Martín no sabe usar un celular, ni una tablet, ve dibus cuando necesito hacer algo donde no puede participar. ¡Siempre que puedo lo incorporo a mis actividades, ayuda a cocinar, a reparar cosas, limpiar, lavar la ropa… y lo hace con entusiasmo! Conversamos de nuestros días (¡sí, le cuento del mío, ¡cómo me fue, con quién estuve, ¡qué hice, entiende todo él!). Soy medio chapada a la antigua: jugamos abajo de la lluvia, corremos palomas, subimos a la terraza a ver estrellas, la luna, ver pasar aviones, cantar y bailar alguna de sus canciones preferidas, nos corremos, miramos insectos, armamos rompecabezas (tiene varios con animales con caras en diferentes estados de ánimo, el tiburón malo, la tortuga buena, el caballito de mar alegre, etc), creamos cosas locas con bloques, etc.”
¡Todo esto requiere esfuerzo y muuuucha imaginación, pero se puede!
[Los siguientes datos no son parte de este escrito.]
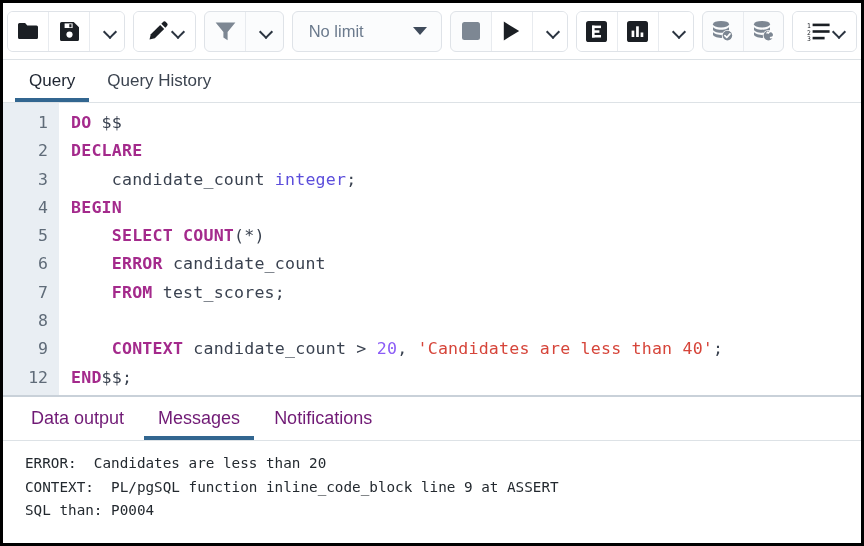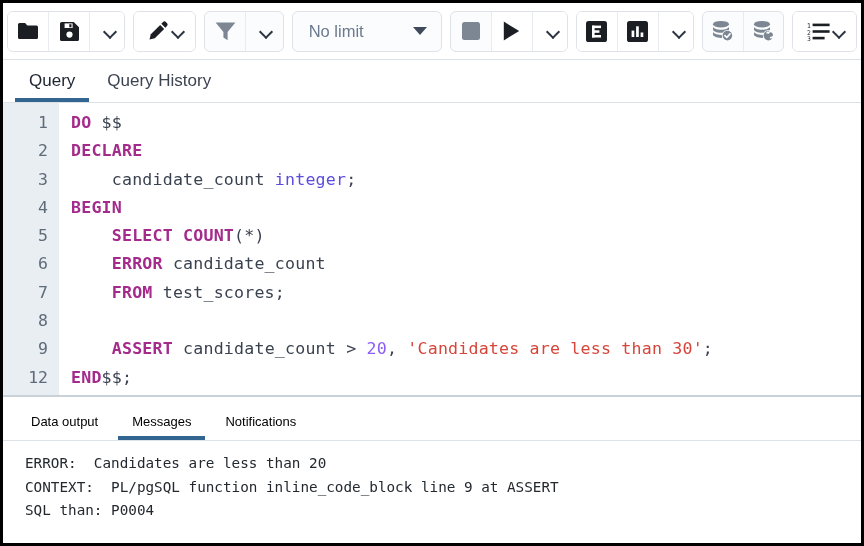"ASSERT" span.kw { text: ASSERT -> CONTEXT }
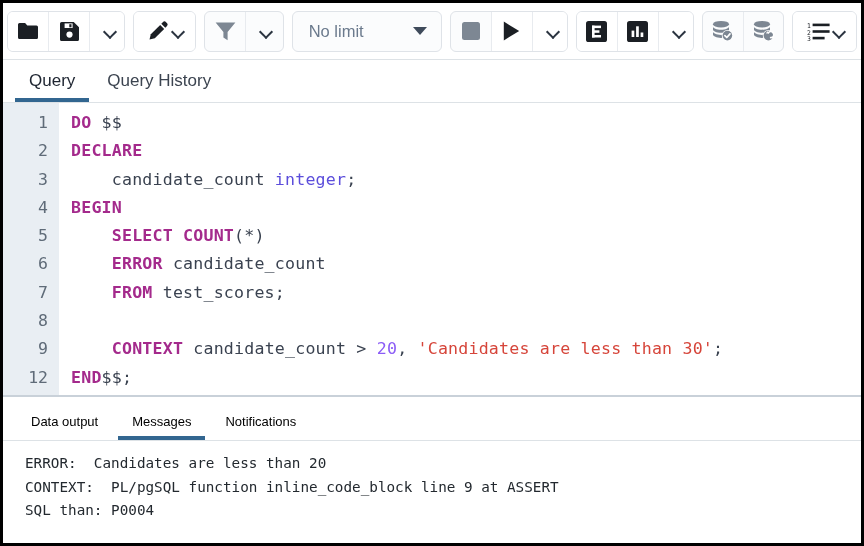"'Candidates are less than 30'" span.str { text: 30' -> 40' }
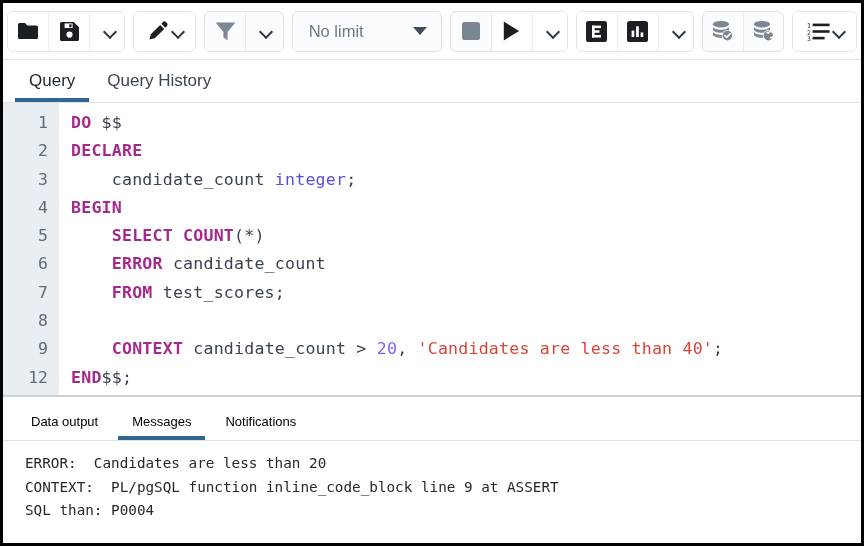"Data output" .btab { color: #000000 -> #701a75; font-size: 13px -> 18px }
“En conclusión, sí, es importantísimo poder detener el tiempo y compartir en serio, tiempo de calidad.
Familia de Ciro B.:
Muy bueno lo que enviaron.
Yo como mama desde que Ciro nació intento que no vea pantallas, hay veces que me resulta imposible ya que vamos a otro lado donde si hay, es terrible. Estaría bueno volver a los juegos de antes, en la vereda con mamas y abuelas, dónde no existía el tiempo, solo hasta que se haga de noche.
Hay que adaptarse al nuevo mundo y explicar a los que no saben, las consecuencias que genera todo esto para nuestros futuros niños.”